I just finished applying gelcoat to my boat. Results were less than wonderful.
I have some experience, with bondo, fiberglass and painting, so it did not seem like it should be to difficult to get reasonably good results. Still I did a lot of research online before choosing a product and beginning the operation. I choose 'TotalBoat White Gelcoat' as the most promising product, I found the most negative review of the product and researched what the best methods for not repeating their experience (see: In a boat repair, what would cause Gelcoat not to harden?)
I prepped the boat, sanding, patching cracks (fiberglass), filling (bondao), sanding and finishing up with a acetone wash, before starting to apply the gelcoat in a heated, vented, humidity controlled garage.
Doing the math it came out that one quart of gelcoat would be a bit more then one coat on my 14 foot sunfish hull. Experience with rolling paint and quick setup time once harder is added, drove me to choose a brush. I was worried about the amount of product the roller would absorb combined with curing quicker then I could full apply one coat. I choose to use a brush mixing and applying gelcoat in 4 ounce batches. While the product did not give directions for mixing less then quart size batches, multiple online reference indicated 7 to 12 drops per ounce at 70 degrees F gave good results.
I purchased two quarts of TotalBoat White Gelcoat, one without wax for the first coat(s) and one with wax for the top coat. I mixed and applied a first coat just to the areas where I had sanded to bare fiberglass, I used paint strokes fore to aft. Because I had purchased relatively cheap brushes, there was some issue with loosing bristles in the gelcoat and having to pluck them out (Next time buy better brushes!) About 8 hours later it had dried nicely with a light tack as unwaxed gelcoat should. I mixed and applied a second coat to the entire hull (6 small batches), using port to starboard strokes.
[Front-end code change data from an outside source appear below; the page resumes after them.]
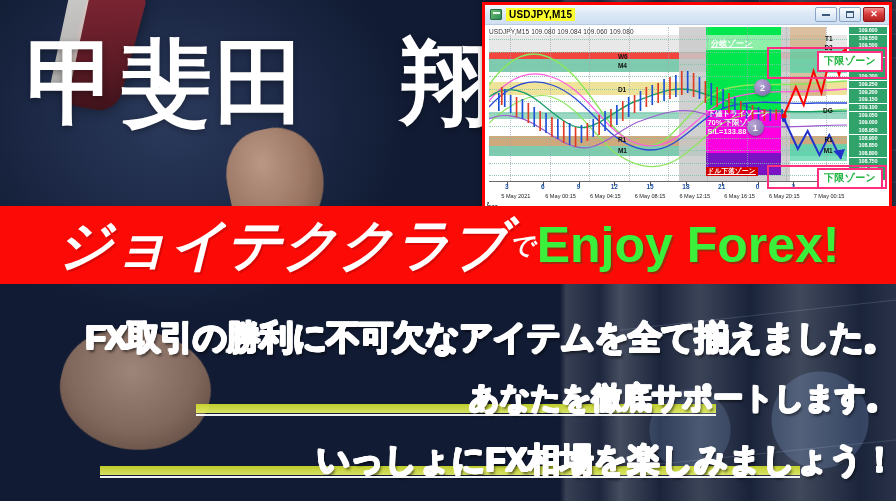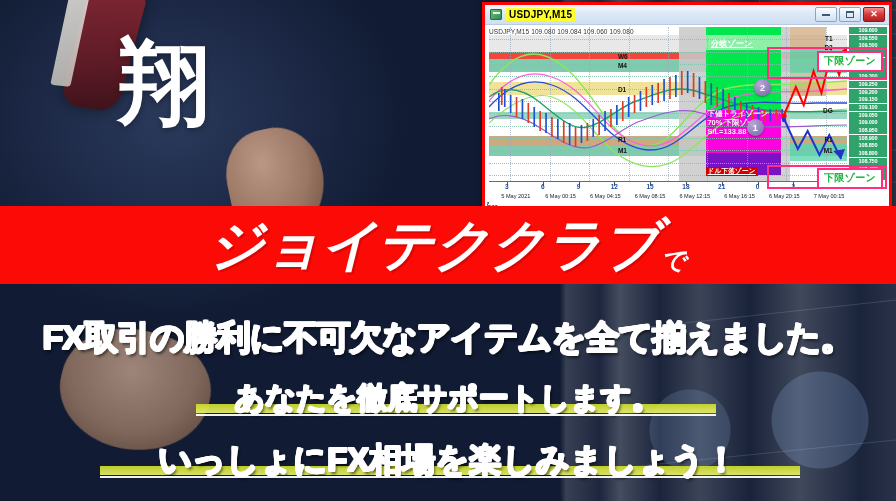"甲斐田" span.name-part { html: none -> <span>甲斐田</span> }
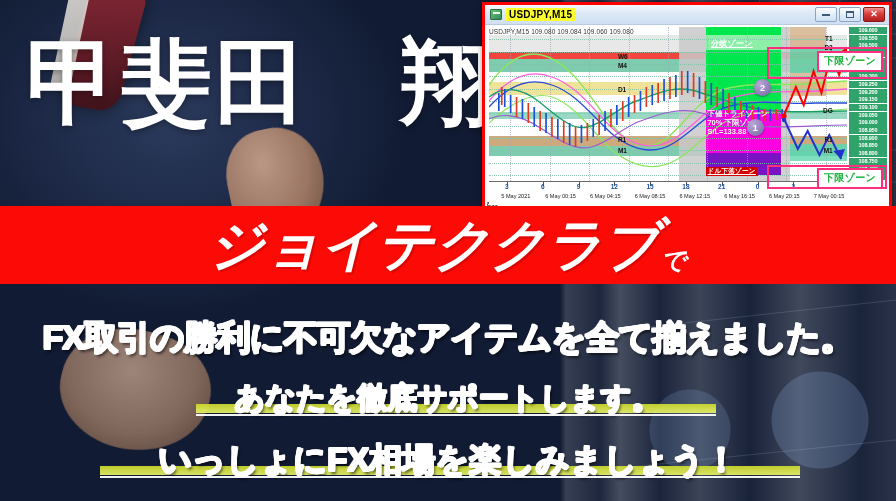"ジョイテククラブ" #banner-inner { align-items: flex-end -> center }
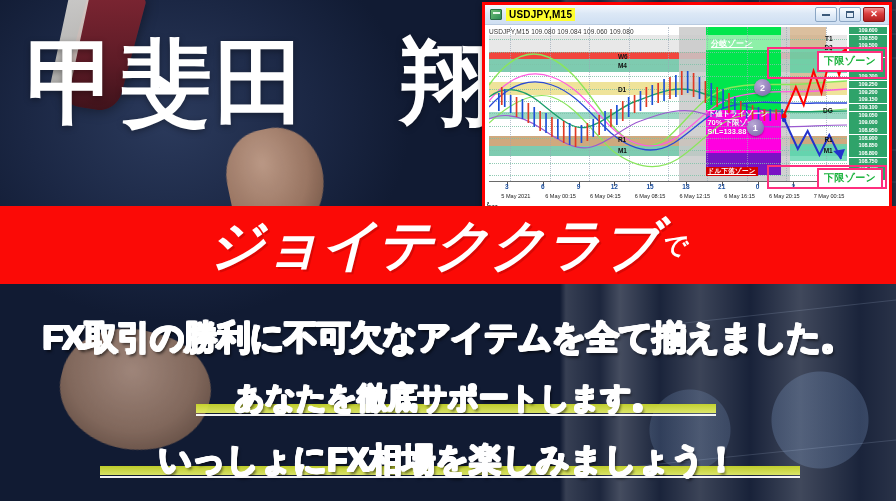"Enjoy Forex!" span { html: none -> <span>Enjoy Forex!</span> }
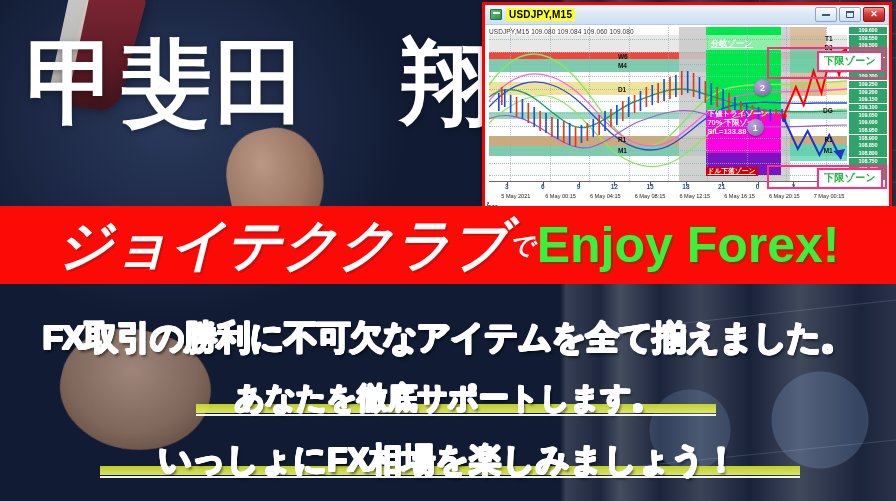"FX取引の勝利に不可欠なアイテムを全て揃えました。" .tagline { text-align: center -> right }
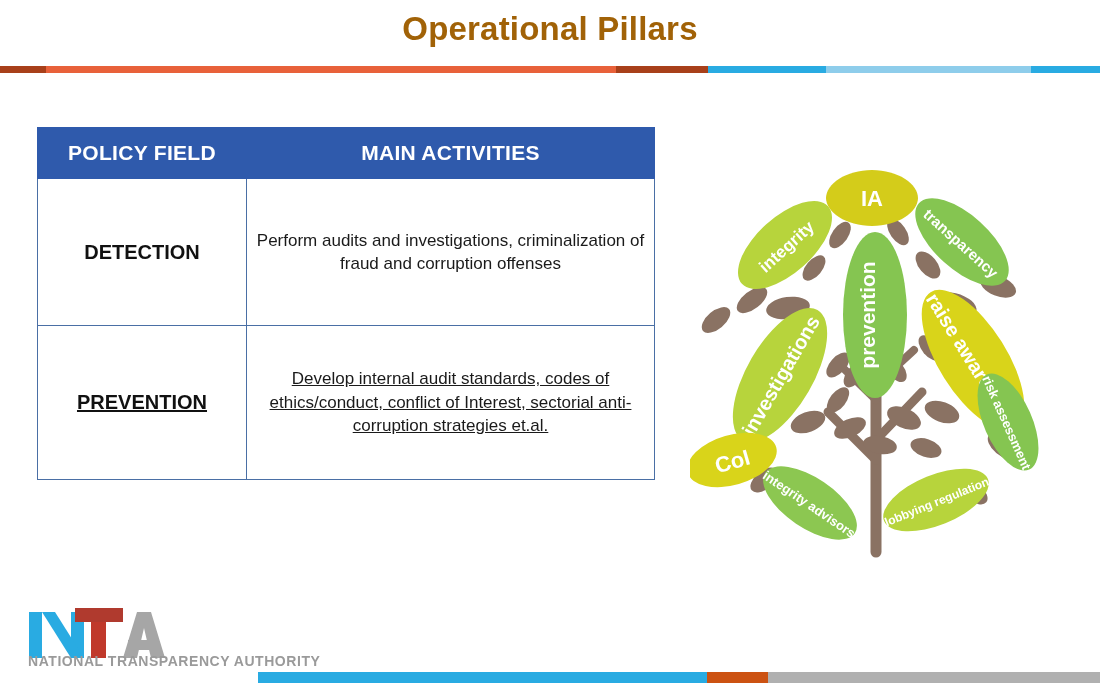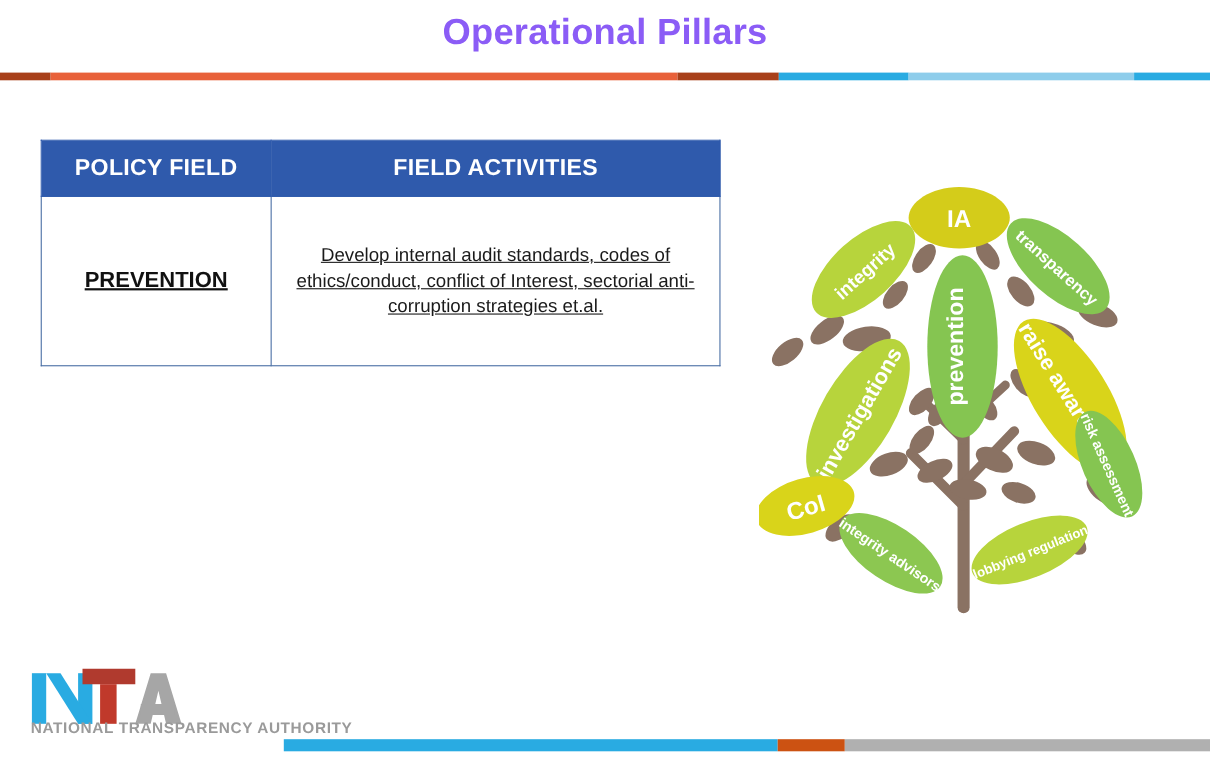"Operational Pillars" #slide-title { color: #8b5cf6 -> #a16207 }
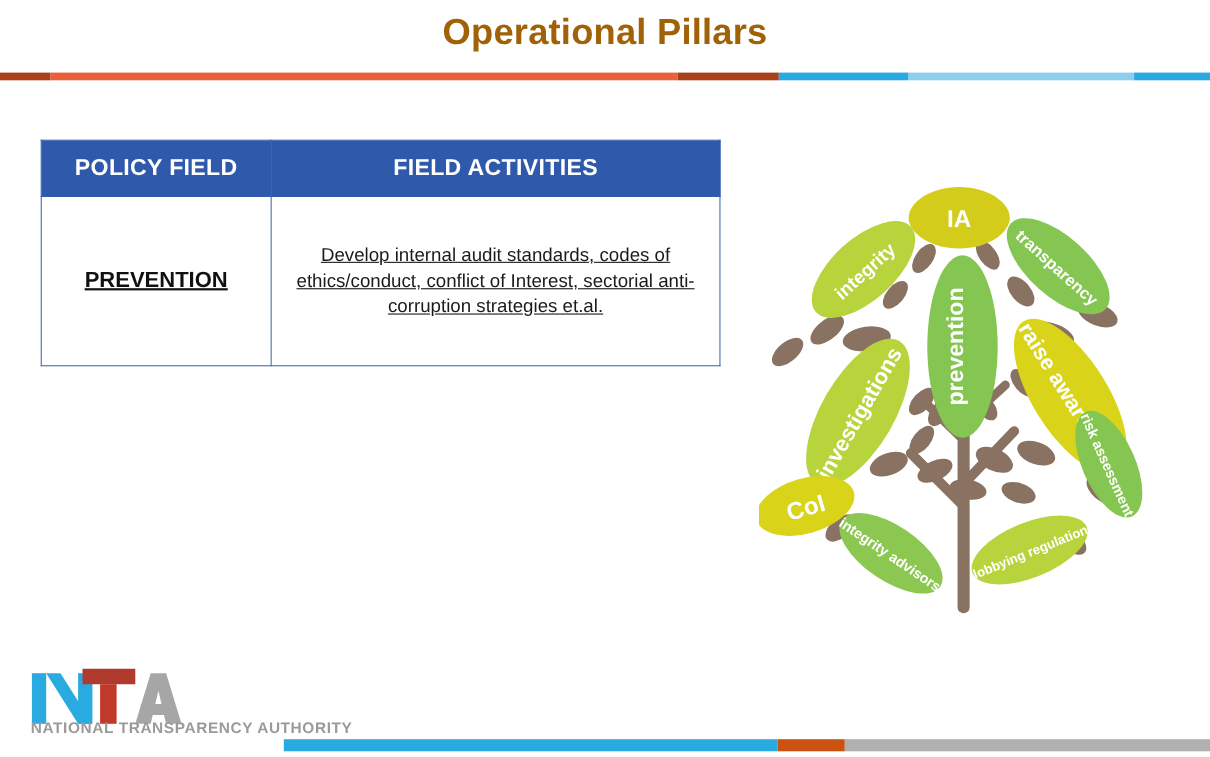"FIELD ACTIVITIES" th { text: FIELD -> MAIN }
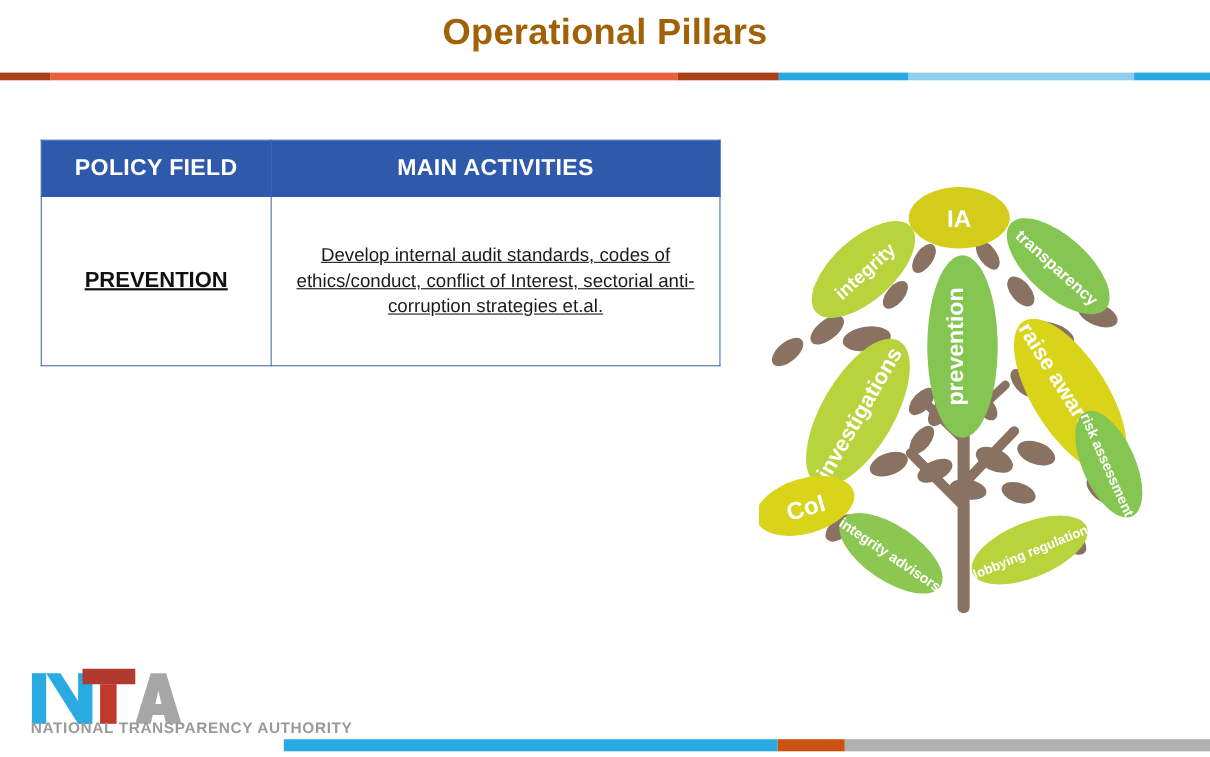"DETECTION" tr.row-detection { html: none -> <tr> <td>DETECTION</td> <td>Perform audits and investigations, criminalization of fraud and corruption offenses</td> </tr> }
I let it cure overnight and the next morning it was perfect.
First thing in the morning, I began mixing and applying the waxed gelcoat as the final coat, fore to aft stokes. At 7 drops to the ounce I had only used about half of the catalyst from the first quart, so I continued using the same catalyst with the second quart. Really Really need to spend more then a dollar per brush next time! You throw them away at the end, but all those loose bristles are a major pain.
4 hours after fishing the final coat about 50% of the bottom (upside) hull was shinning over as the wax helped the final coat set completely, the gelcoat on the sides did not appear to have cured at all, it was still wet to the touch. 8 hours after finishing the final coat and there was not much change. Having done my research, I knew part of the solution was waxed paper so I covered the entire hull of the boat with waxed paper.
A new box of wax paper with 75 square feet is almost enough, had to run to the store for a second box. I left the wax paper in place until the following evening (30ish hours after final coat) when I removed it, the gelcoat was mostly cured. It was difficult to apply smoothly, some areas had wrinkles, if there was air in the wrinkle it was still tacky. The sides were still kind of wet (sticks to your finger when you touch it, as opposed to a clean finger tacky feel with the first two coats). I pulled off the wax paper, mostly it removed nicely. In the places where the gelcoat was still wet it was messy. I used the same wax paper just turned it over and reapplied to the areas that were not completely cured. Another 24 hours later the gelcoat had completely set. But is is not smooth. I had anticipated some sanding because I used a brush, but this is far from just some brush marks. Applying the wax paper to such a larger area (with a liberal application of profanity) resulted in a very uneven final surface.
While the bottom is poor, the edges and sides are really bad, It looks like a first attempt to apply mud on drywall.
It is winter now, and the boat is going outside, so the car can come in, it will be spring before I begin sanding the hull and considering the application of another layer of gelcoat to make up what I am going to have to remove to make it smooth.
What can I do next time to get a better cure, and smoother final coat in this DIY project?
P.S. This is all polyester so it rules out amine blush as potential cause of issues.